State how many lines of the entries hold the string "VICEROY". Reply with the number alone.

Items from a data source:
☆ ☆ ☆ ☆
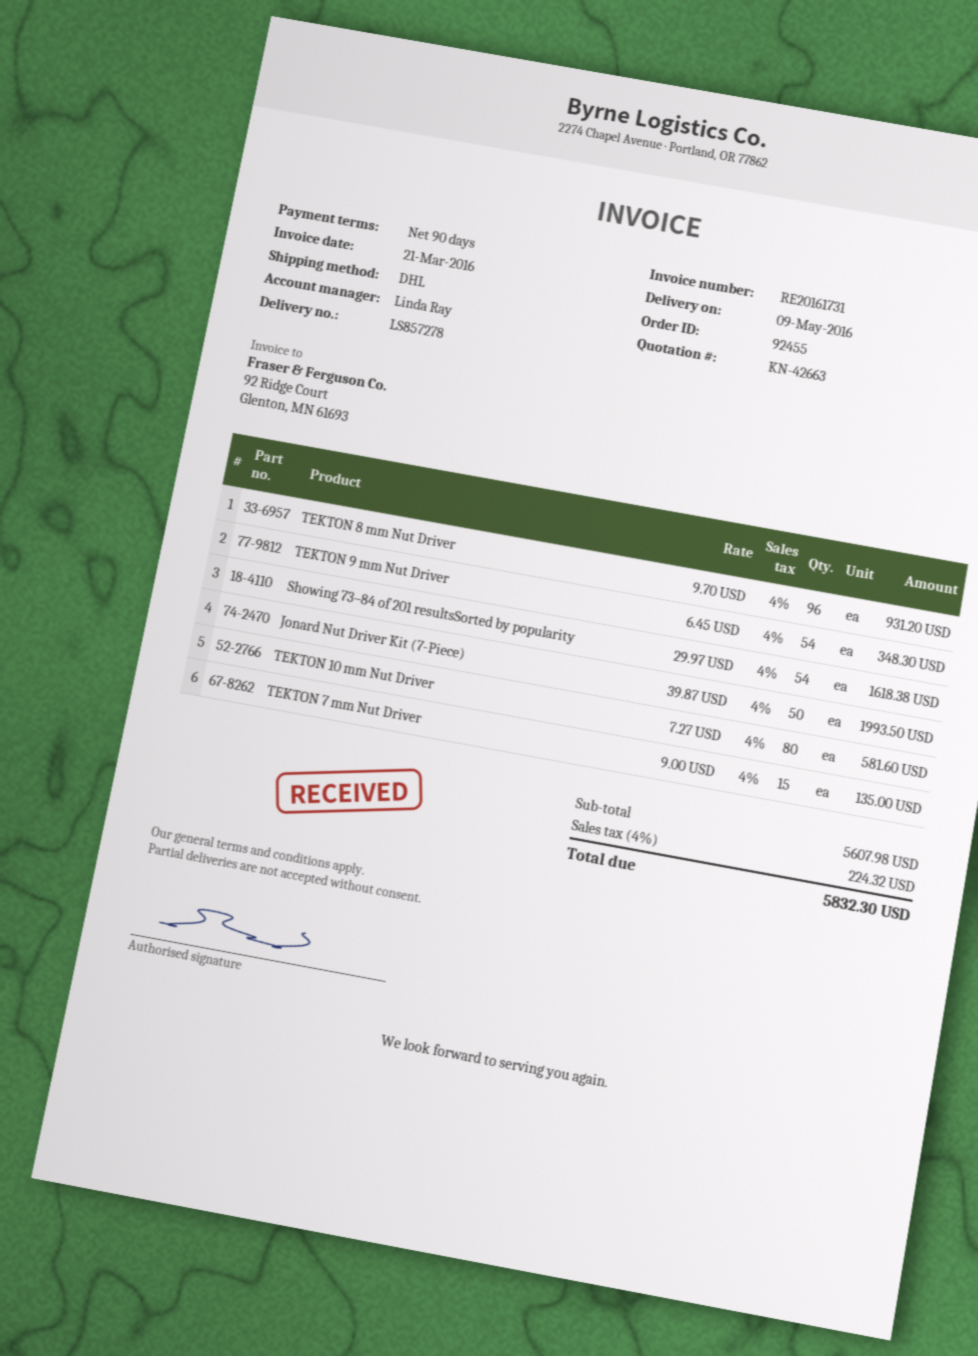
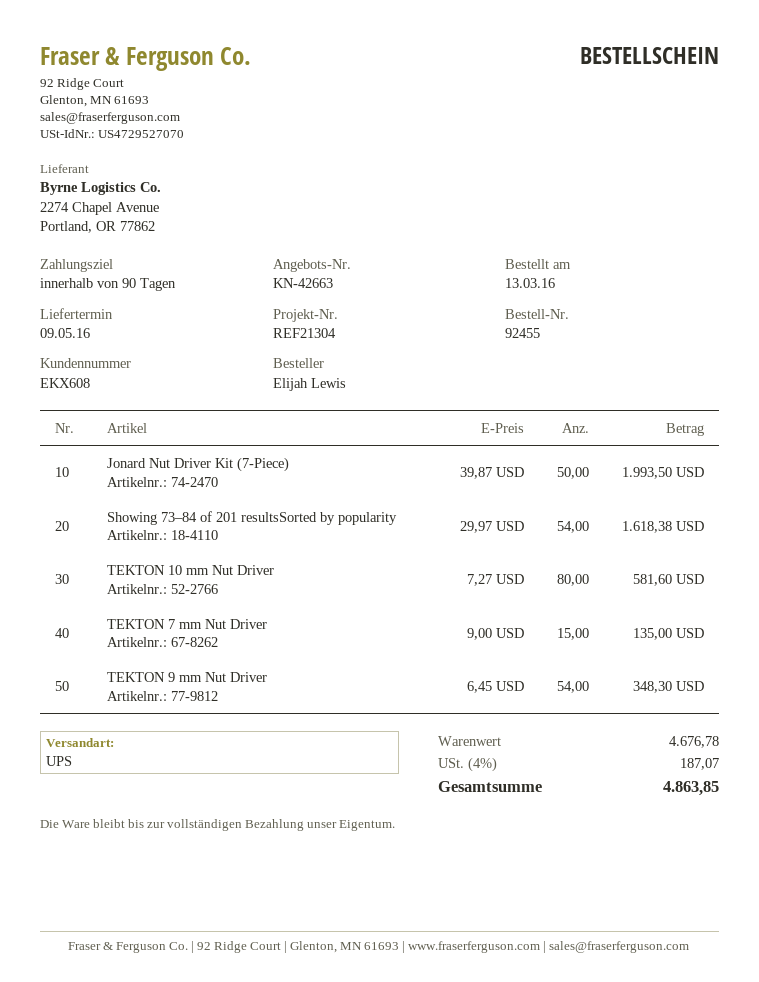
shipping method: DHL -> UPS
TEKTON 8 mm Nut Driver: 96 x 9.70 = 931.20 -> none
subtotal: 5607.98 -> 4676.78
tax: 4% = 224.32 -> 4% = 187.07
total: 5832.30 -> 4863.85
☆ ☆ ☆ ☆
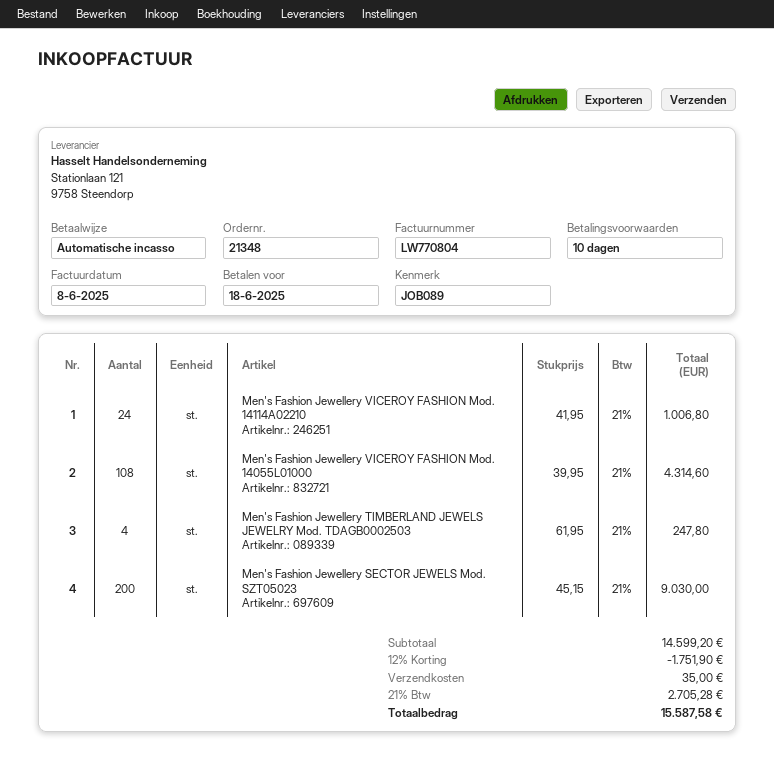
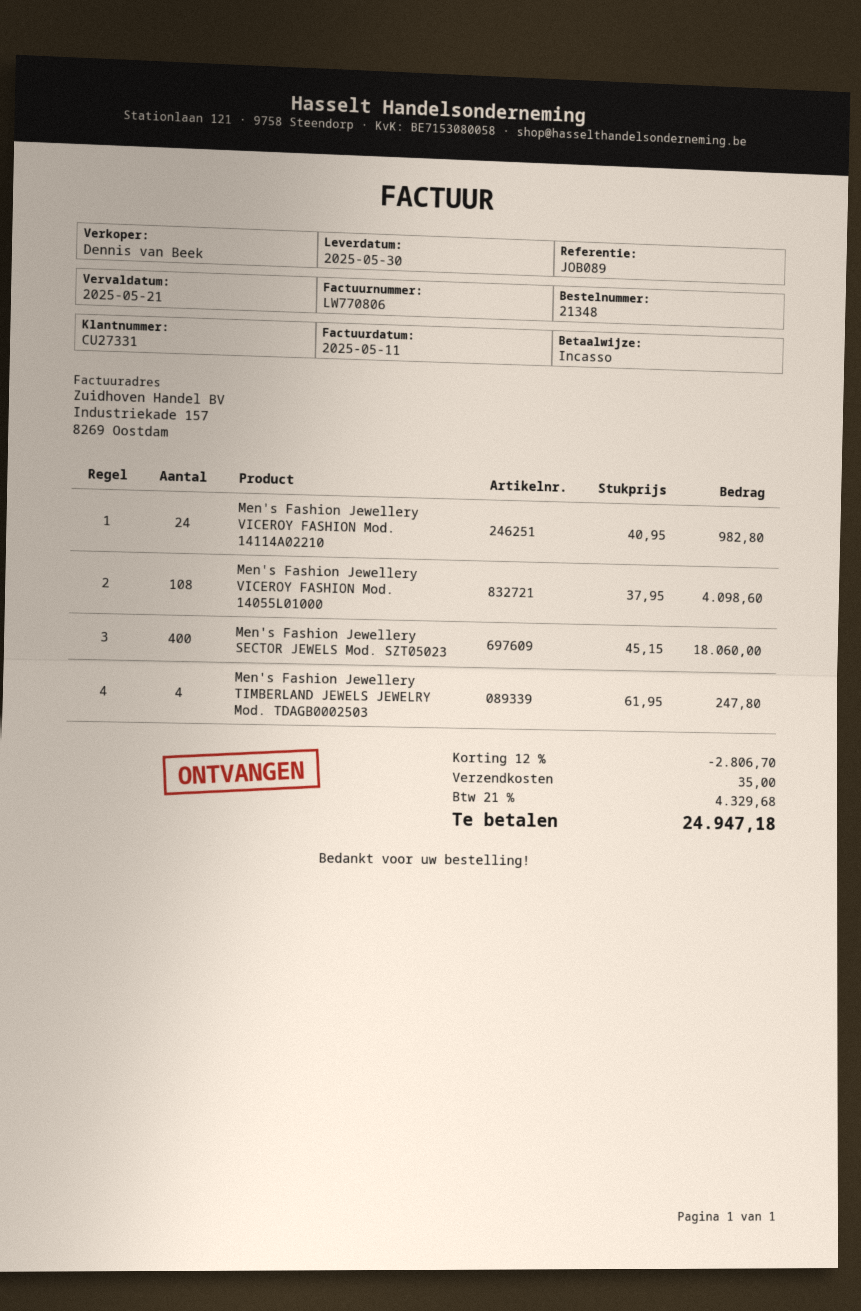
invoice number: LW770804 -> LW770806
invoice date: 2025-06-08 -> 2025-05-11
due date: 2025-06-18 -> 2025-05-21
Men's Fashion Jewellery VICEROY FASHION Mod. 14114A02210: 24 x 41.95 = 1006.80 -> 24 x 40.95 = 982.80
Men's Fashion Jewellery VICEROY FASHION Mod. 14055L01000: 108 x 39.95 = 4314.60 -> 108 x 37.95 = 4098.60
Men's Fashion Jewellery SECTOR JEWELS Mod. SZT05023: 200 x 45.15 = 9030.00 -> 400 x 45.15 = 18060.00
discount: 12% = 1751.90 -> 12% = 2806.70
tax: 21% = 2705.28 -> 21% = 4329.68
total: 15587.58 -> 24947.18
☆ ☆ ☆ ☆
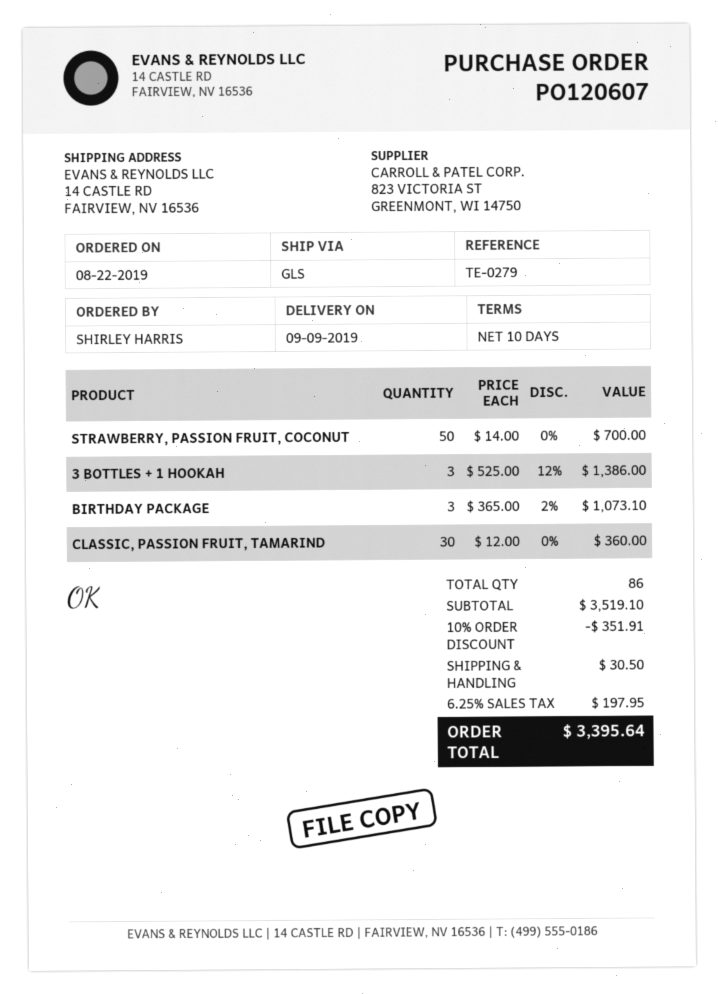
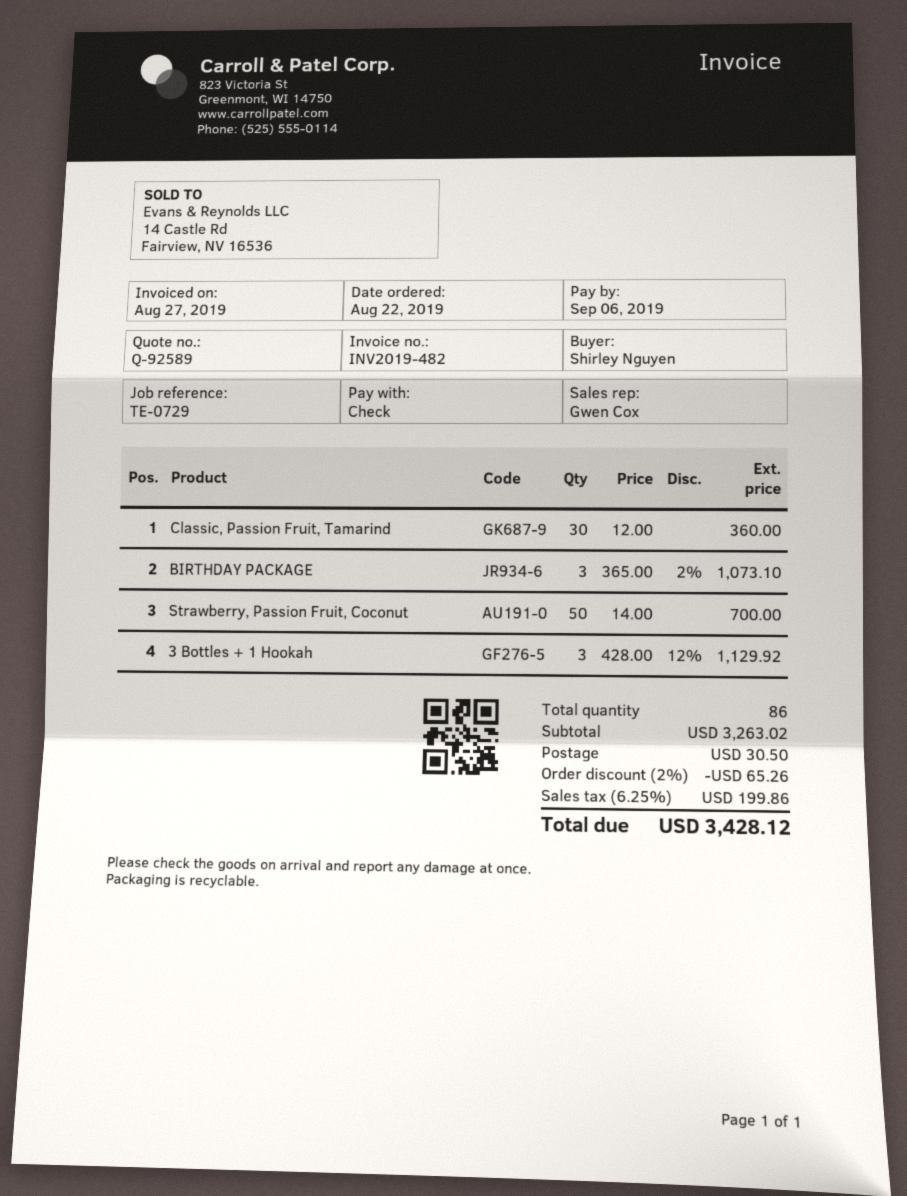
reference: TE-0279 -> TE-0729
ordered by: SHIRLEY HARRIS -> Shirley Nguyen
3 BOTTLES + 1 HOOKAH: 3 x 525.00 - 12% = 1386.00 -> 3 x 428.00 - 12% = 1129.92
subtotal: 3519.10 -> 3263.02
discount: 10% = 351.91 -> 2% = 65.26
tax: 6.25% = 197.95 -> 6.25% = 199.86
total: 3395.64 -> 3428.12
☆ ☆ ☆ ☆
## PROBLEM SOLUTION
2